I have been railing against the evils of the mass media monopoly of information in America for nearly two decades. In the March/April 1993 issue of this magazine, I wrote: “Just as tyrannical governments of the past once banned freedom of the press, now the all-powerful media giants ban the other side of the story. . . They ban the opposition by burying their side of a story deep inside the newspaper, or, more often, by not printing it at all.”

But by our July/August 2000 issue, I became hopeful with the emerging power of the Internet to inform, and predicted: “The internet will destroy all publishing and magazine distribution monopolies. It is the greatest economic and freedom tool ever.”

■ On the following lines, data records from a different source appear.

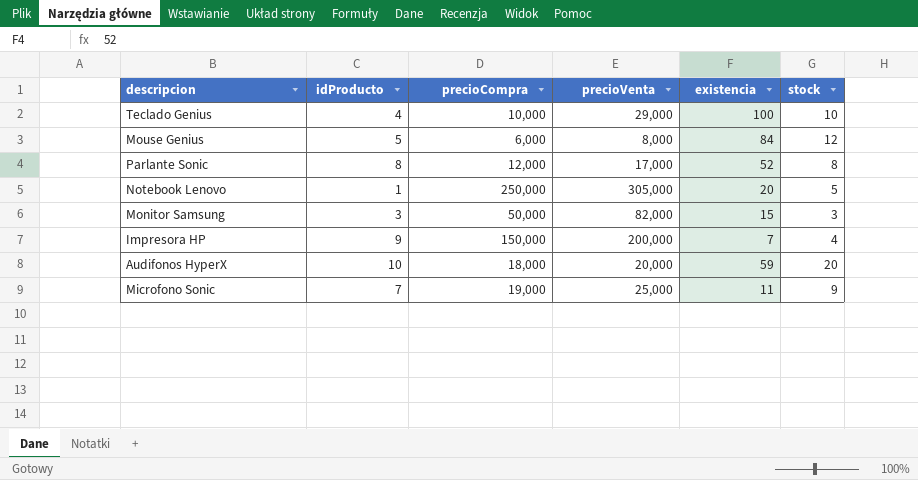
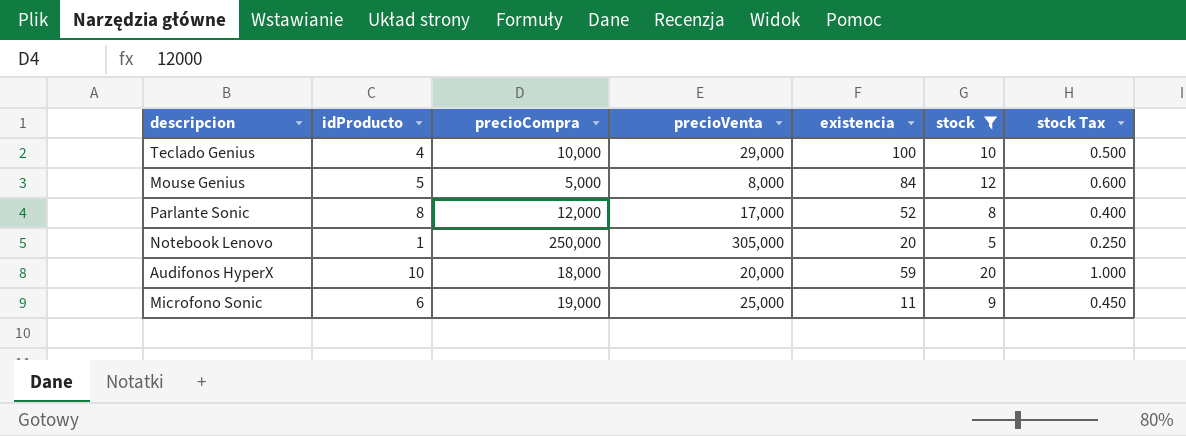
filter: none -> stock >= 5
column stock Tax | formula: none -> [stock] * 0.05
Mouse Genius | precioCompra: 6,000 -> 5,000
Microfono Sonic | idProducto: 7 -> 6

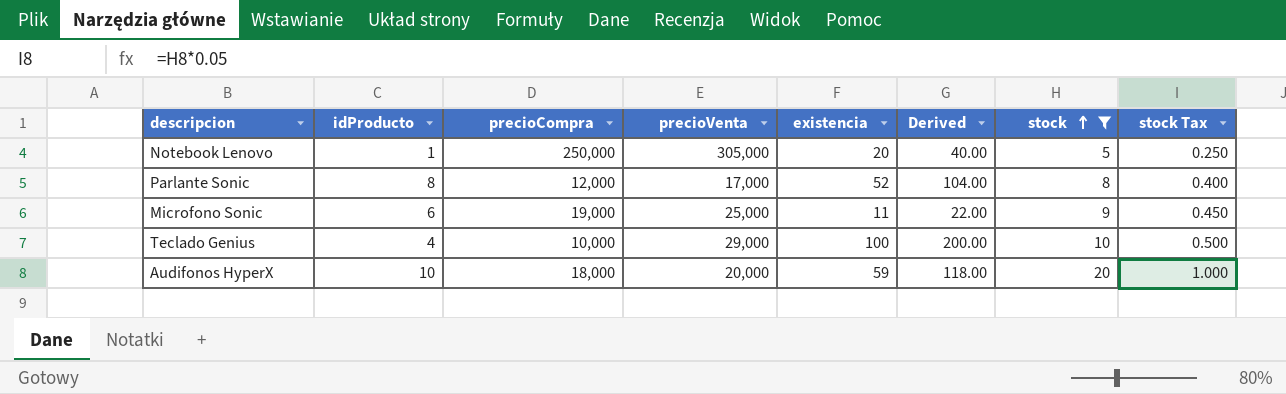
row order: none -> stock ascending
column Derived | formula: none -> [existencia] * 2
row Mouse Genius: 5 | 5,000 | 8,000 | 84 | 12 | 0.600 -> none

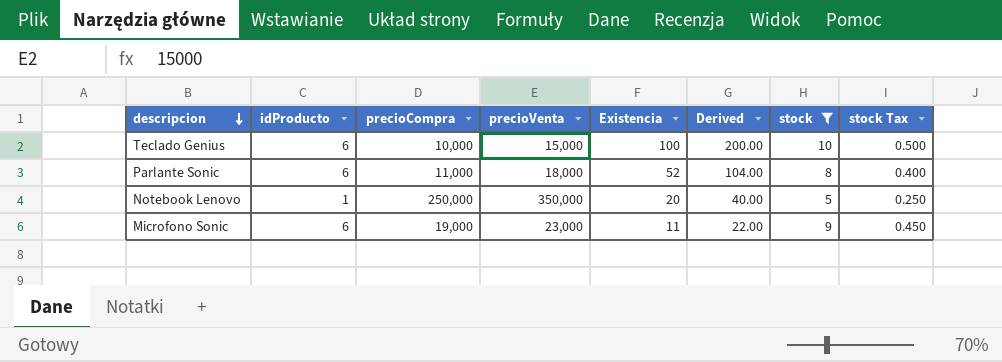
row order: stock ascending -> descripcion descending
column name: existencia -> Existencia
row Audifonos HyperX: 10 | 18,000 | 20,000 | 59 | 118.00 | 20 | 1.000 -> none
Teclado Genius | idProducto: 4 -> 6
Teclado Genius | precioVenta: 29,000 -> 15,000
Parlante Sonic | idProducto: 8 -> 6
Parlante Sonic | precioCompra: 12,000 -> 11,000
Parlante Sonic | precioVenta: 17,000 -> 18,000
Notebook Lenovo | precioVenta: 305,000 -> 350,000
Microfono Sonic | precioVenta: 25,000 -> 23,000

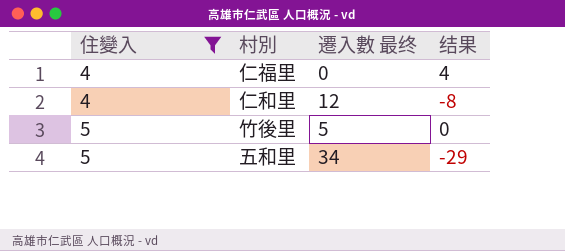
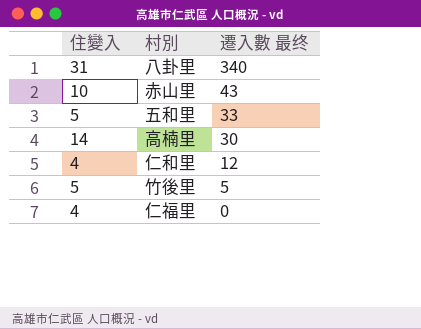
filter: 住變入 <= 5 -> none
row order: 住變入 ascending -> 遷入數 最终 descending
column 结果 | formula: [住變入] - [遷入數 最终] -> none
五和里 | 遷入數 最终: 34 -> 33

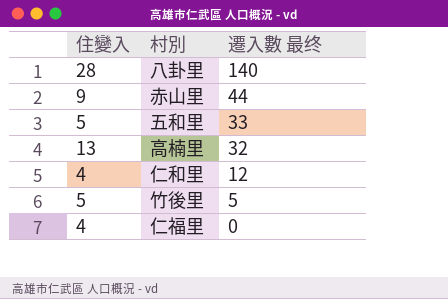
八卦里 | 住變入: 31 -> 28
八卦里 | 遷入數 最终: 340 -> 140
赤山里 | 住變入: 10 -> 9
赤山里 | 遷入數 最终: 43 -> 44
高楠里 | 住變入: 14 -> 13
高楠里 | 遷入數 最终: 30 -> 32

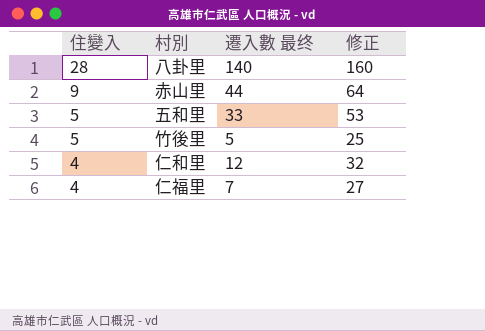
row order: 遷入數 最终 descending -> 住變入 descending
column 修正 | formula: none -> [遷入數 最终] + 20
row 高楠里: 13 | 32 -> none
仁福里 | 遷入數 最终: 0 -> 7

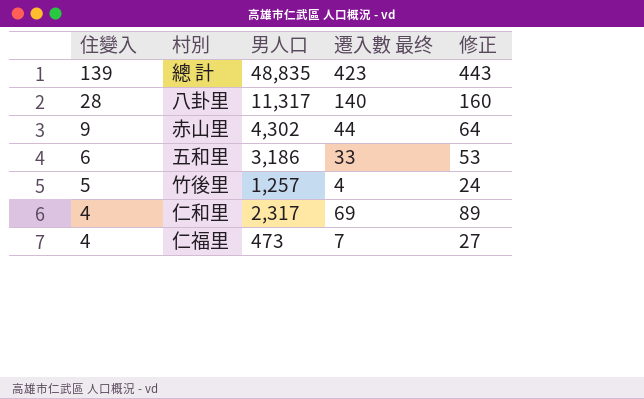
column 男人口 | position: none -> 3
row 總 計: none -> 139 | 48,835 | 423 | 443
五和里 | 住變入: 5 -> 6
竹後里 | 遷入數 最终: 5 -> 4
竹後里 | 修正: 25 -> 24
仁和里 | 遷入數 最终: 12 -> 69
仁和里 | 修正: 32 -> 89

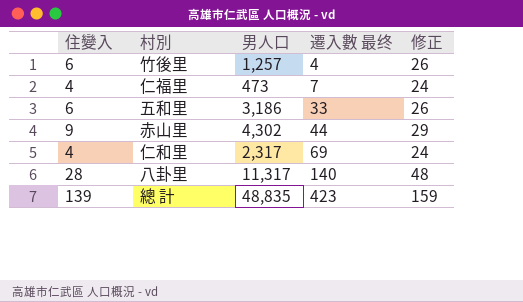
row order: 住變入 descending -> 遷入數 最终 ascending
column 修正 | formula: [遷入數 最终] + 20 -> [住變入] + 20
竹後里 | 住變入: 5 -> 6

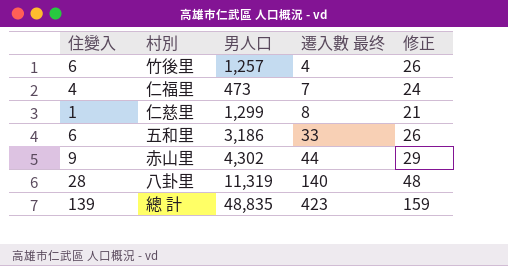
row 仁和里: 4 | 2,317 | 69 | 24 -> none
row 仁慈里: none -> 1 | 1,299 | 8 | 21
八卦里 | 男人口: 11,317 -> 11,319

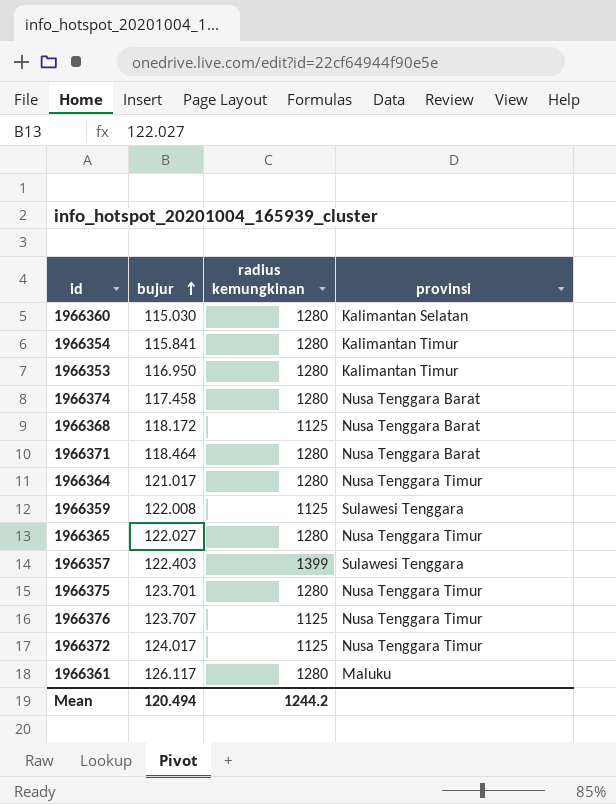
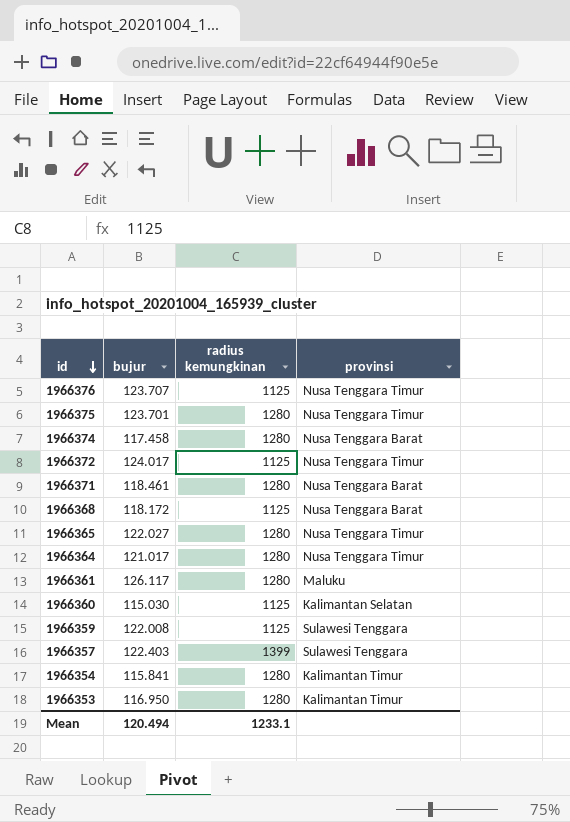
row order: bujur ascending -> id descending
1966371 | bujur: 118.464 -> 118.461
1966360 | radius kemungkinan: 1280 -> 1125
Mean | radius kemungkinan: 1244.2 -> 1233.1

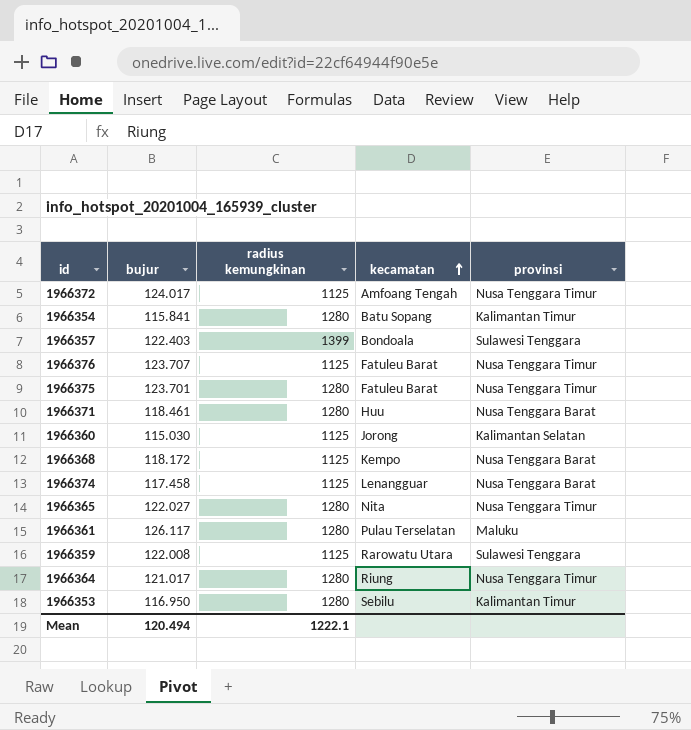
row order: id descending -> kecamatan ascending
column kecamatan | position: none -> 4
1966374 | radius kemungkinan: 1280 -> 1125
Mean | radius kemungkinan: 1233.1 -> 1222.1

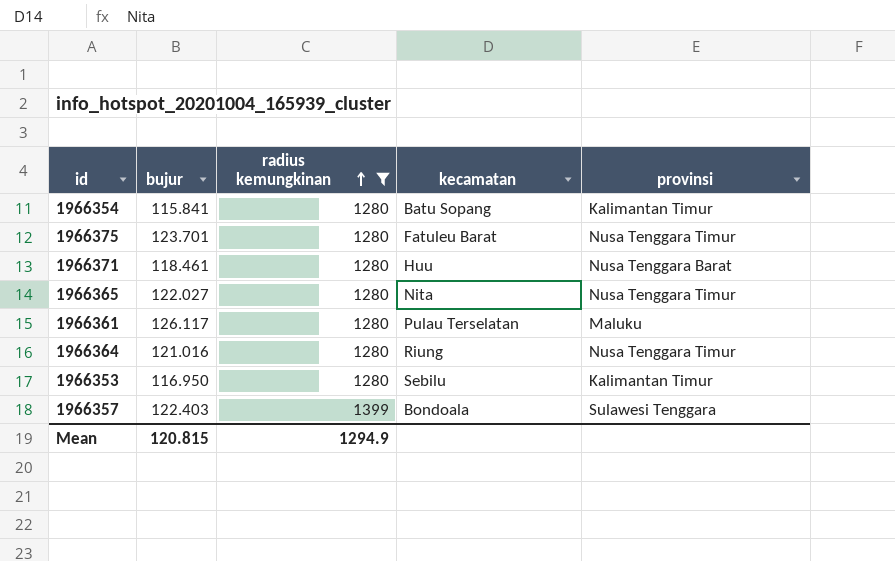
filter: none -> radius kemungkinan != 1125
row order: kecamatan ascending -> radius kemungkinan ascending
1966364 | bujur: 121.017 -> 121.016
Mean | bujur: 120.494 -> 120.815
Mean | radius kemungkinan: 1222.1 -> 1294.9

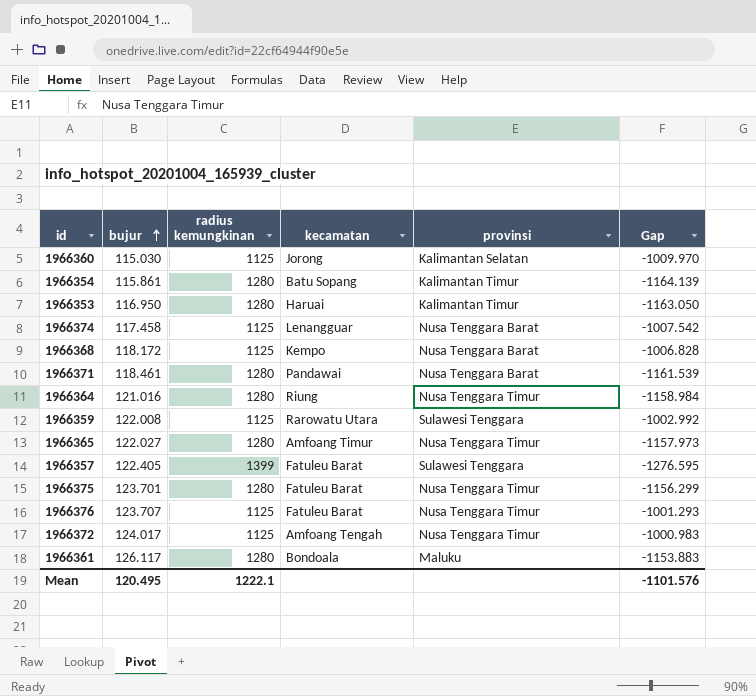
filter: radius kemungkinan != 1125 -> none
row order: radius kemungkinan ascending -> bujur ascending
column Gap | formula: none -> [bujur] - [radius kemungkinan]
1966354 | bujur: 115.841 -> 115.861
1966353 | kecamatan: Sebilu -> Haruai
1966371 | kecamatan: Huu -> Pandawai
1966365 | kecamatan: Nita -> Amfoang Timur
1966357 | bujur: 122.403 -> 122.405
1966357 | kecamatan: Bondoala -> Fatuleu Barat
1966361 | kecamatan: Pulau Terselatan -> Bondoala
Mean | bujur: 120.815 -> 120.495
Mean | radius kemungkinan: 1294.9 -> 1222.1

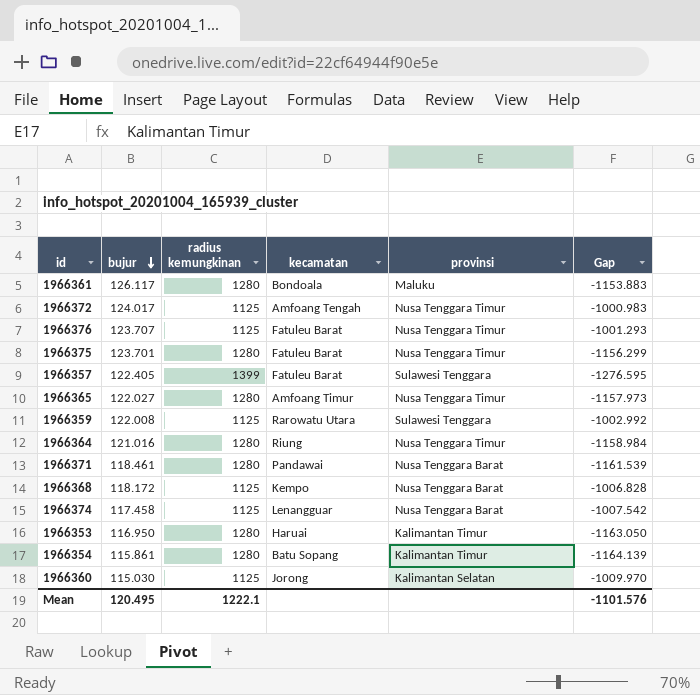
row order: bujur ascending -> bujur descending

My prediction is coming true, and I think it will lead to the salvation of freedom in America because more people will become better informed about what is really happening in the country. Information-rich publications like BHM will survive in both print and Internet media forms, but media that has dealt for years in the misuse of information will disappear, first in print form but eventually on the Internet too.

Shirky and his befuddled friends wail and rail against the unpredictable nature of the citizen journalism on the Internet. They assume people can’t think for themselves, that they need to be told what is going on by “real” journalists so they think about things the correct way. In reality, however, people just want unbiased information so they can make up their own minds. They don’t need college professors and biased reporters filtering information for them.

The Internet is a blessing for freedom. If it’s chaotic, so what. Better chaos than getting the news from “credentialed” journalists who think they have all the answers about how society should be run and how people should behave. The print media tyrants who for years have distorted the news to essentially manufacture public opinion, rig elections of public officials, and generally distort the debate about everything from global warming to gun crime statistics are reaping their just reward — abandonment by their once-captive readers. I suspect the still-powerful TV media journalists will follow them, made obsolete by Internet podcasts, YouTube, and other citizen innovations.

Some journalists have called for a government bailout. That figures! They got the Government elected.